+++ Given records +++

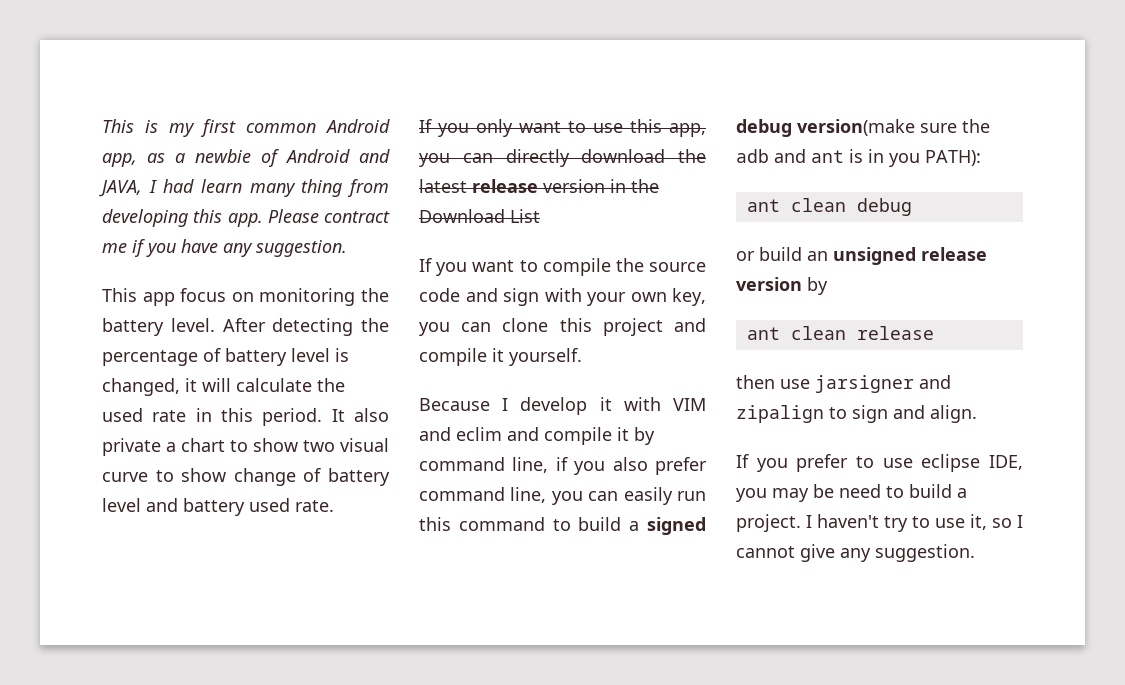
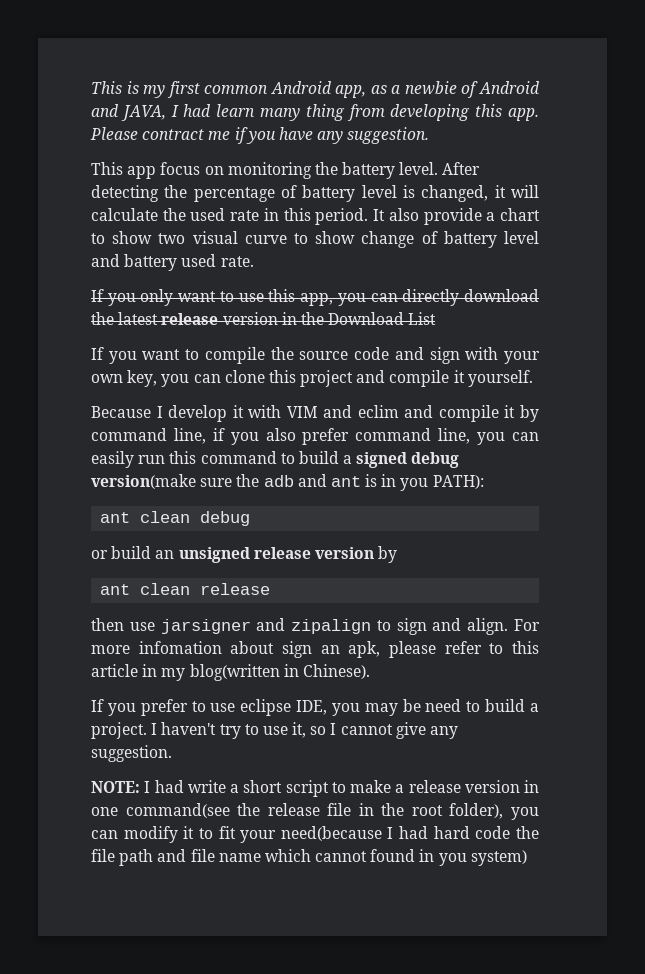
[102,438,161,456] private -> [423,208,482,225] provide
(977, 414) none -> [514,619,540,631] [91,641,539,658] [91,664,370,681] For more infomation about sign an apk, please refer to this article in my blog(written in Chinese).
(975, 553) none -> [91,780,539,797] [91,803,539,820] [91,826,539,843] [91,849,527,866] // NOTE: I had write a short script to make a release version in one command(see the release file in the root folder), you can modify it to fit your need(because I had hard code the file path and file name which cannot found in you system)

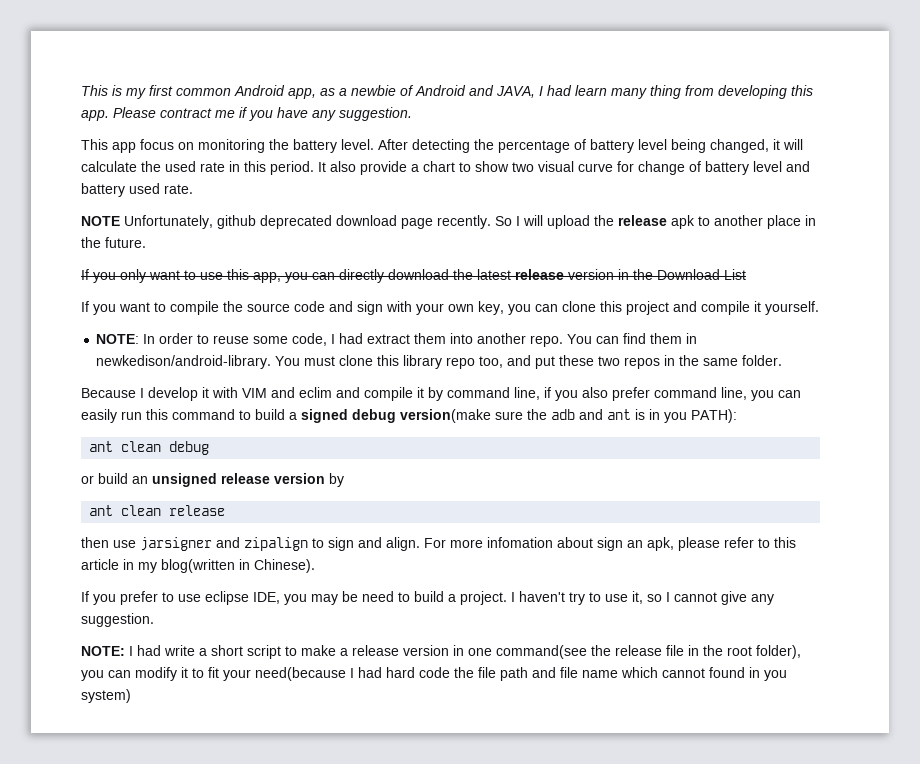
[403,185,415,198] is -> [671,139,706,153] being
[294,231,356,244] to show -> [617,161,634,172] for
(254, 261) none -> [81,215,816,229] [81,237,146,248] // NOTE Unfortunately, github deprecated download page recently. So I will upload the release apk to another place in the future.
(533, 378) none -> [96,333,698,347] [96,355,783,369] // NOTE: In order to reuse some code, I had extract them into another repo. You can find them in newkedison/android-library. You must clone this library repo too, and put these two repos in the same folder.

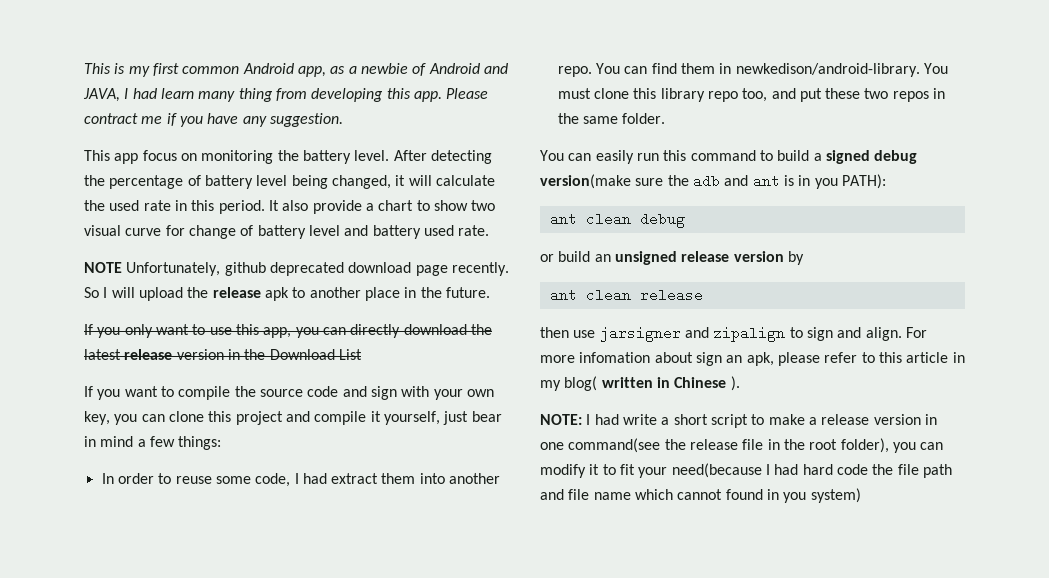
[765,301,819,315] [96,334,140,344] yourself. // NOTE: -> [383,411,502,425] [84,436,222,450] yourself, just bear in mind a few things: //
[81,387,774,401] Because I develop it with VIM and eclim and compile it by command line, if you also prefer command line, you -> [540,150,564,161] You
[161,559,315,573] [81,591,774,605] [81,613,154,627] blog(written in Chinese). // If you prefer to use eclipse IDE, you may be need to build a project. I haven't try to use it, so I cannot give any suggestion. -> [564,376,740,391] blog( written in Chinese ).

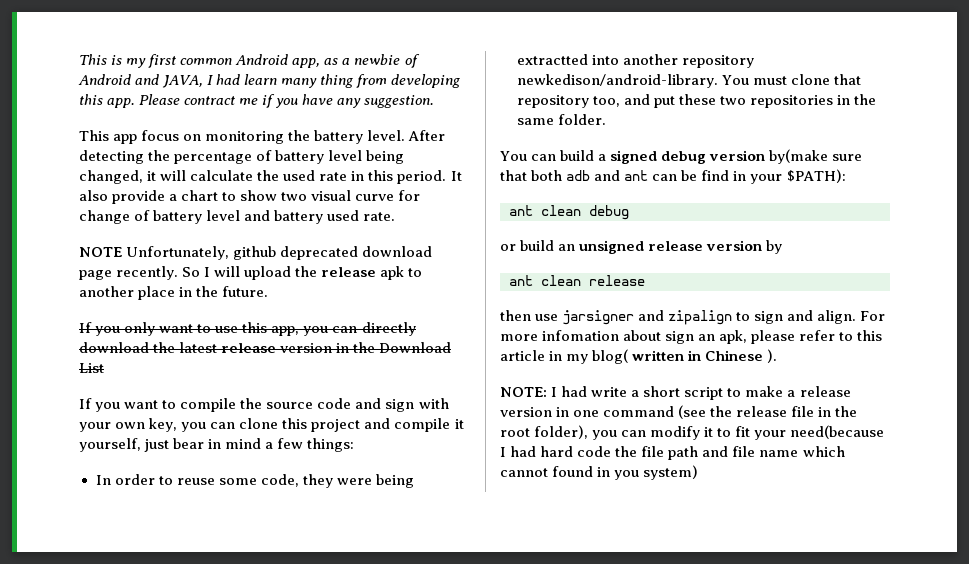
[294,473,501,484] [557,63,732,77] I had extract them into another repo. You can find them in -> [302,474,414,488] [516,54,754,68] they were being extractted into another repository
[633,88,738,102] this library repo -> [833,74,861,85] [516,95,589,108] that repository
[892,91,929,102] repos -> [749,95,833,108] repositories
[595,150,918,164] [540,174,886,189] easily run this command to build a signed debug version(make sure the adb and ant is in you PATH): -> [560,149,863,164] [500,169,846,184] build a signed debug version by(make sure that both adb and ant can be find in your $PATH):
[568,438,661,453] command(see -> [603,405,707,419] command (see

+++

Please say how many lines in the records above contain the string "that", giving no other words.

2